PEMS: Pre-trained Epidemic Time-series Models
- URL: http://arxiv.org/abs/2311.07841v2
- Date: Sun, 19 Nov 2023 19:47:36 GMT
- Title: PEMS: Pre-trained Epidemic Time-series Models
- Authors: Harshavardhan Kamarthi, B. Aditya Prakash
- Abstract summary: We introduce Pre-trained Epidemic Time-Series Models (PEMS)
PEMS learn from diverse time-series datasets of a variety of diseases by formulating pre-training as a set of self-supervised learning (SSL) tasks.
The resultant PEM outperforms previous state-of-the-art methods in various downstream time-series tasks across datasets of varying seasonal patterns, geography, and mechanism of contagion including the novel Covid-19 pandemic unseen in pre-trained data with better efficiency using smaller fraction of datasets.

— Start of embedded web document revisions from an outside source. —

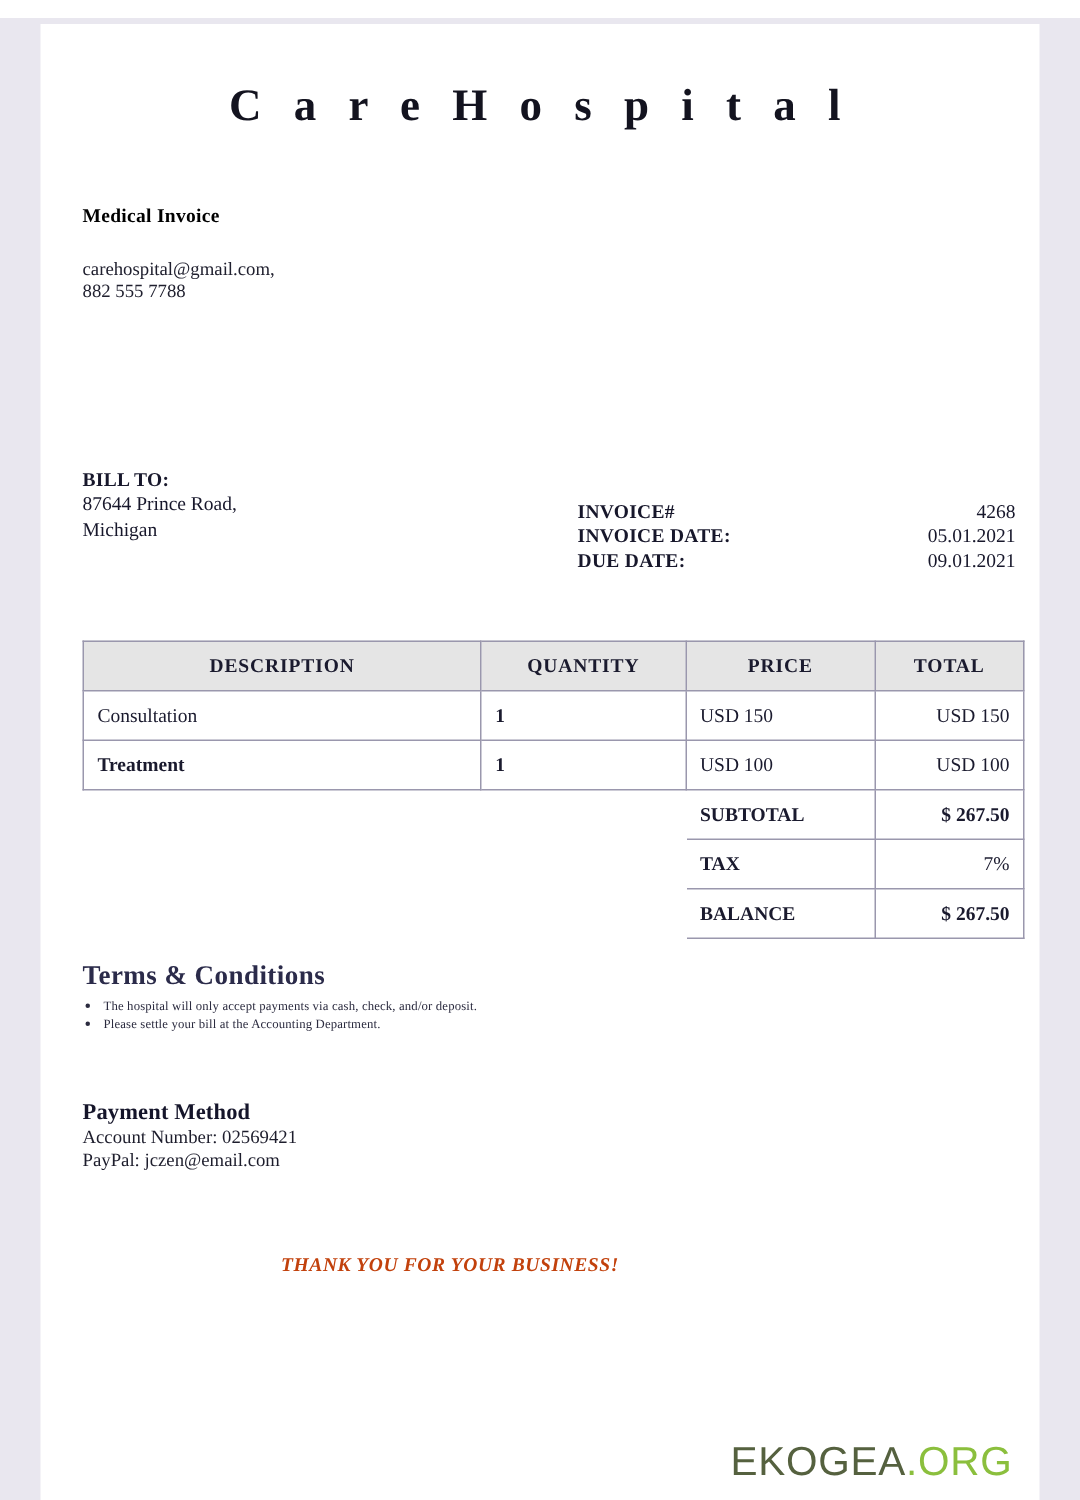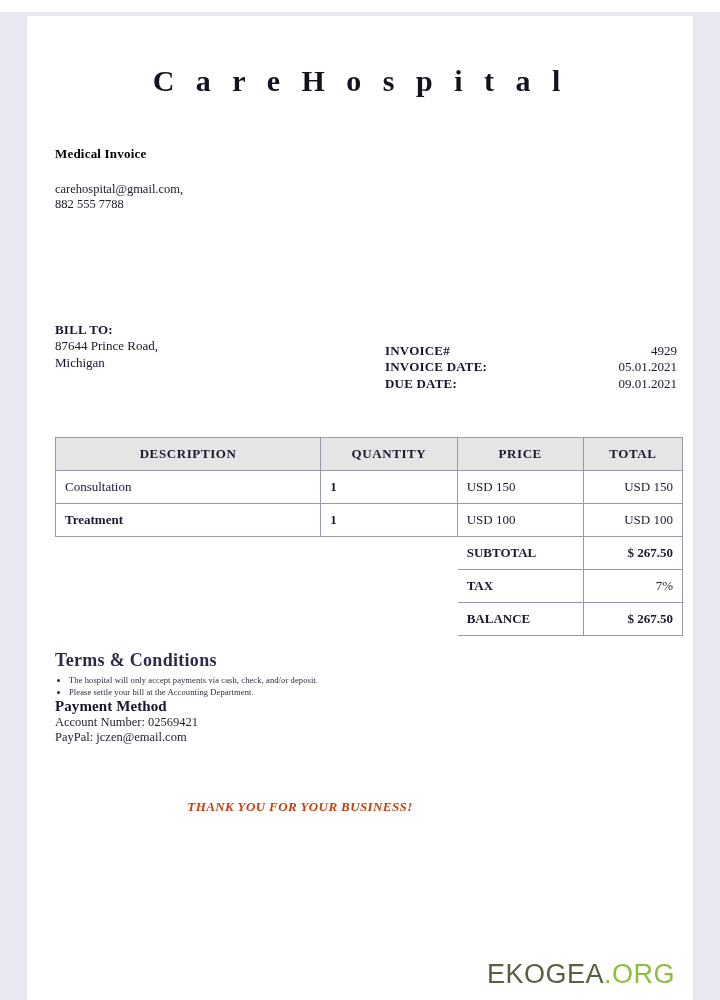--- a/index.html
+++ b/index.html
@@ -46,7 +46,7 @@
     width: 666px;
     height: 701px;
     box-sizing: border-box;
-    padding: 10px 18px;
+    padding: 0 18px;
   }
 
   

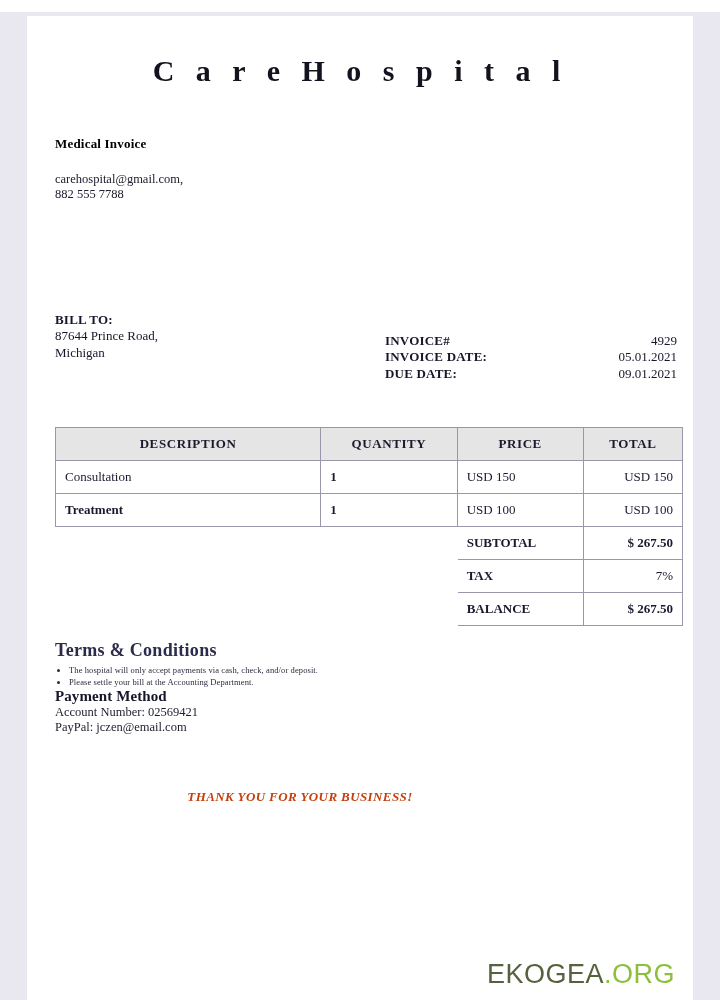--- a/index.html
+++ b/index.html
@@ -245,7 +245,7 @@
         <div class="inv-meta">
           <div class="mrow">
             <span class="mlbl">INVOICE#</span>
-            <span class="mval">4929</span>
+            <span class="mval">4268</span>
           </div>
           <div class="mrow">
             <span class="mlbl">INVOICE DATE:</span>

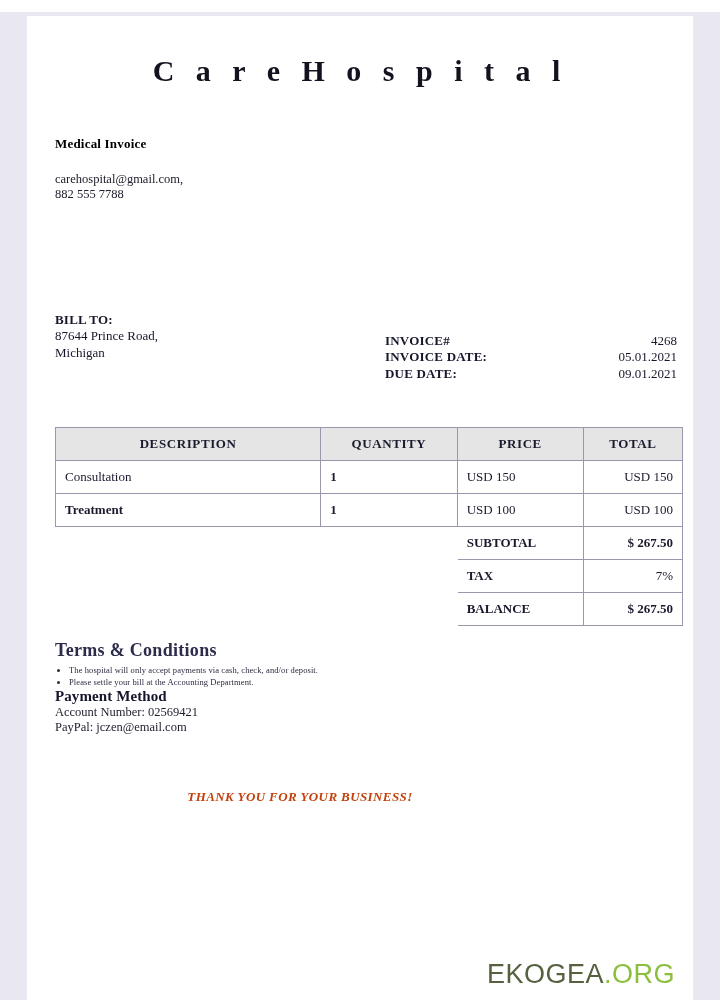--- a/index.html
+++ b/index.html
@@ -180,6 +180,7 @@
 
   
   .payment {
+    margin-top: 46px;
     margin-left: 10px;
   }
   .payment-title {

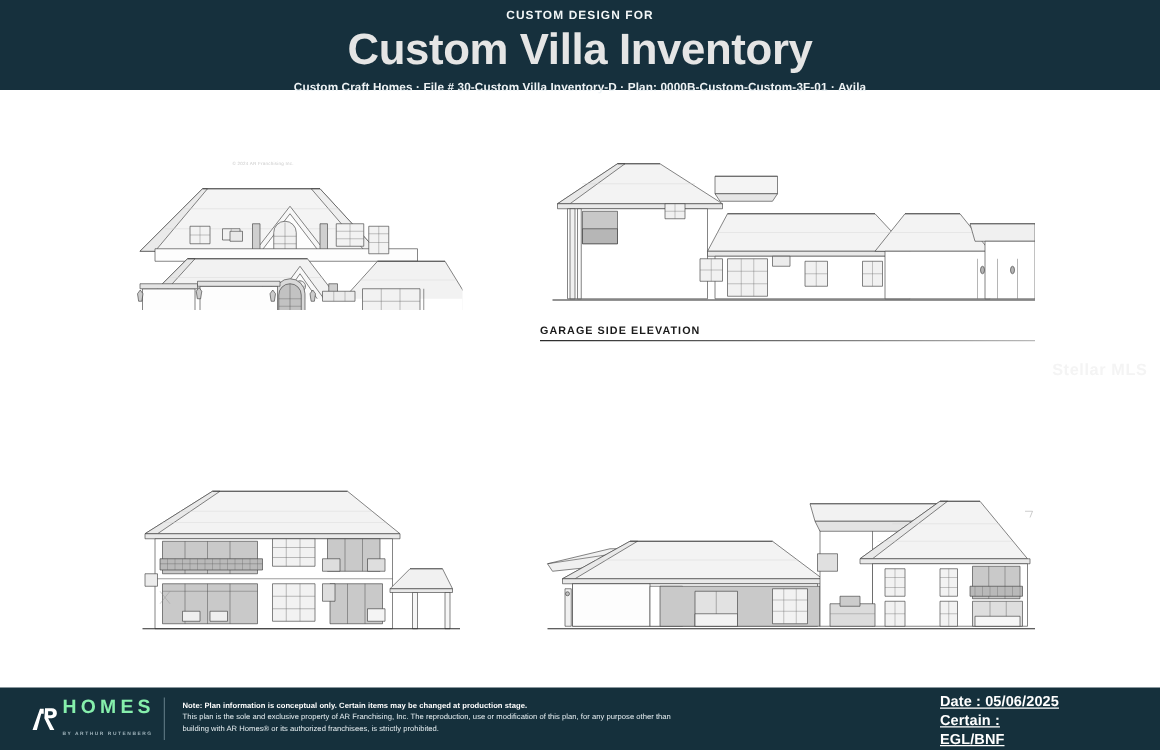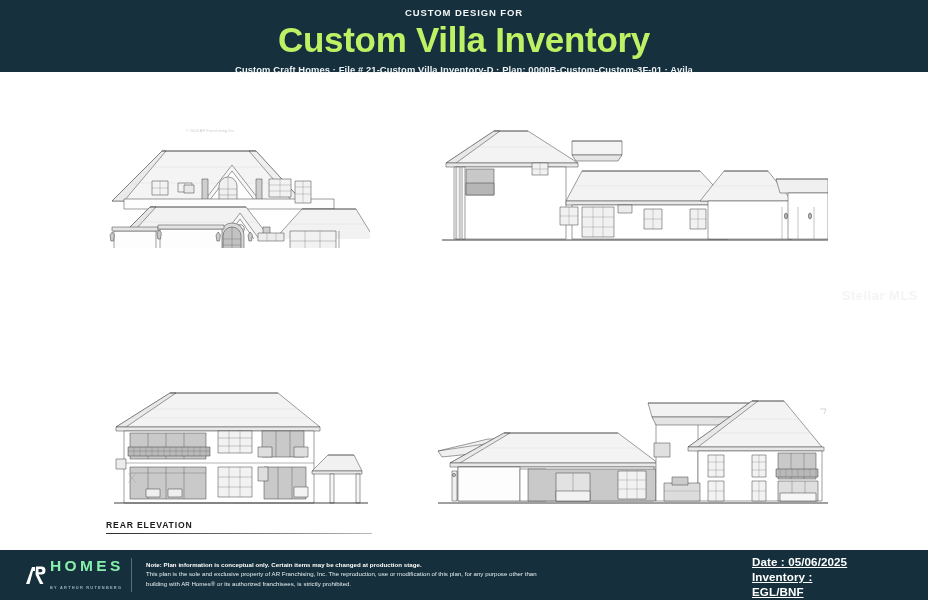--- a/index.html
+++ b/index.html
@@ -37,7 +37,7 @@
     font-weight: bold;
     letter-spacing: -0.3px;
     line-height: 40px;
-    color: #bef264;
+    color: #e5e5e5;
   }
   .header-sub {
     font-size: 9.4px;

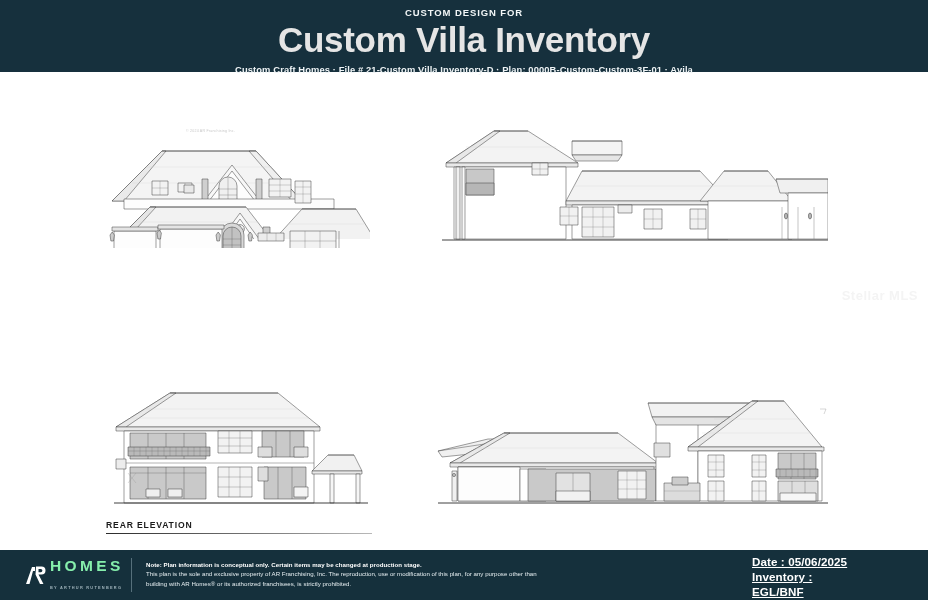--- a/index.html
+++ b/index.html
@@ -154,7 +154,7 @@
   <div class="header">
     <div class="header-eyebrow">CUSTOM DESIGN FOR</div>
     <div class="header-title">Custom Villa Inventory</div>
-    <div class="header-sub">Custom Craft Homes · File # 21-Custom Villa Inventory-D · Plan: 0000B-Custom-Custom-3F-01 · Avila</div>
+    <div class="header-sub">Custom Craft Homes · File # 30-Custom Villa Inventory-D · Plan: 0000B-Custom-Custom-3F-01 · Avila</div>
   </div>
 
   <div class="plates">

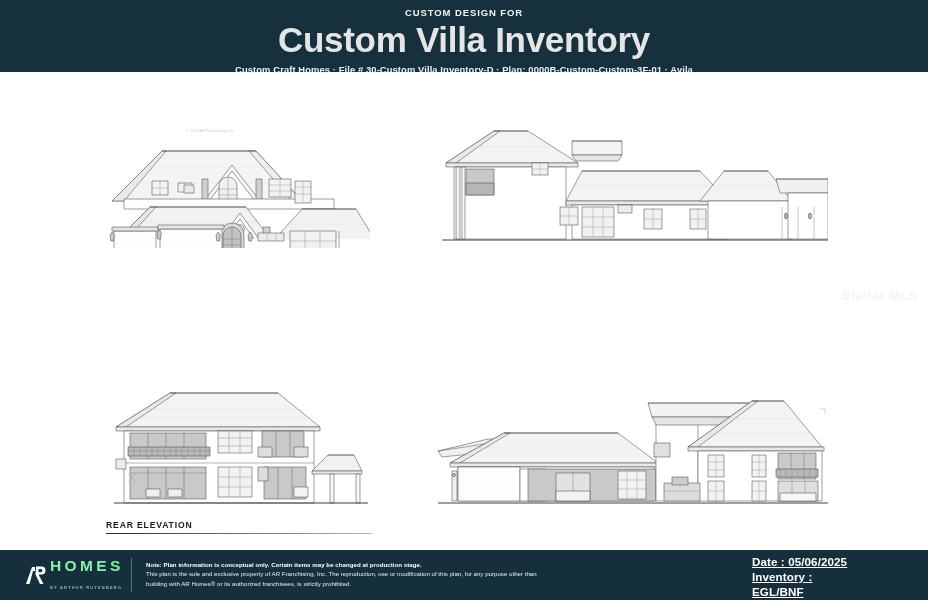--- a/index.html
+++ b/index.html
@@ -335,6 +335,10 @@
           </g>
           <line x1="10" y1="117" x2="396" y2="117" stroke="#2b2b2b" stroke-width="0.9"></line>
         </svg>
+      </div>
+      <div class="plate-label" style="top:136px;">
+        <span class="txt">GARAGE SIDE ELEVATION</span>
+        <span class="rule"></span>
       </div>
     </div>
 

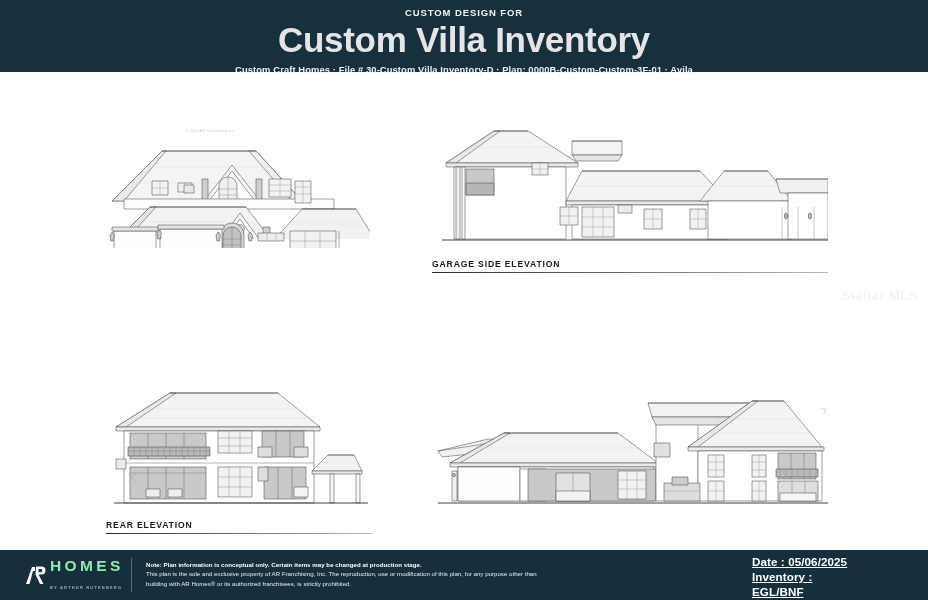--- a/index.html
+++ b/index.html
@@ -427,10 +427,6 @@
           <line x1="8" y1="116" x2="262" y2="116" stroke="#2b2b2b" stroke-width="0.9"></line>
         </svg>
       </div>
-      <div class="plate-label" style="top:133px;">
-        <span class="txt">REAR ELEVATION</span>
-        <span class="rule"></span>
-      </div>
     </div>
 
     <div class="plate" style="left:432px; top:312px; width:398px; height:122px;">

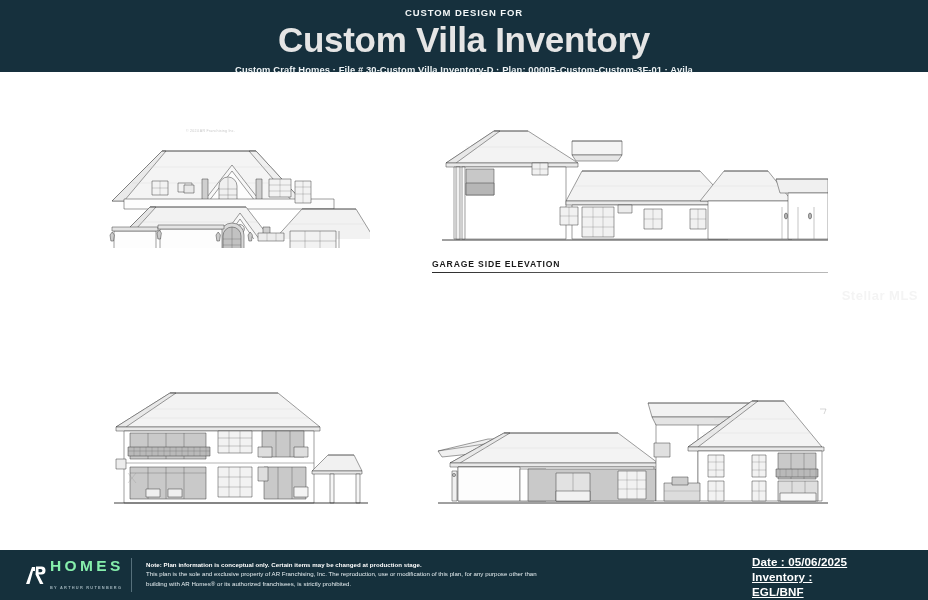--- a/index.html
+++ b/index.html
@@ -554,7 +554,7 @@
 
     <div class="footer-meta" style="top:4px;">
       <div class="meta-line">Date : 05/06/2025</div>
-      <div class="meta-line">Inventory :</div>
+      <div class="meta-line">Certain :</div>
       <div class="meta-line">EGL/BNF</div>
     </div>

- Score: 23.897701882327972
- License: http://creativecommons.org/licenses/by/4.0/
- Abstract: Providing accurate and reliable predictions about the future of an epidemic
is an important problem for enabling informed public health decisions. Recent
works have shown that leveraging data-driven solutions that utilize advances in
deep learning methods to learn from past data of an epidemic often outperform
traditional mechanistic models. However, in many cases, the past data is sparse
and may not sufficiently capture the underlying dynamics. While there exists a
large amount of data from past epidemics, leveraging prior knowledge from
time-series data of other diseases is a non-trivial challenge. Motivated by the
success of pre-trained models in language and vision tasks, we tackle the
problem of pre-training epidemic time-series models to learn from multiple
datasets from different diseases and epidemics. We introduce Pre-trained
Epidemic Time-Series Models (PEMS) that learn from diverse time-series datasets
of a variety of diseases by formulating pre-training as a set of
self-supervised learning (SSL) tasks. We tackle various important challenges
specific to pre-training for epidemic time-series such as dealing with
heterogeneous dynamics and efficiently capturing useful patterns from multiple
epidemic datasets by carefully designing the SSL tasks to learn important
priors about the epidemic dynamics that can be leveraged for fine-tuning to
multiple downstream tasks. The resultant PEM outperforms previous
state-of-the-art methods in various downstream time-series tasks across
datasets of varying seasonal patterns, geography, and mechanism of contagion
including the novel Covid-19 pandemic unseen in pre-trained data with better
efficiency using smaller fraction of datasets.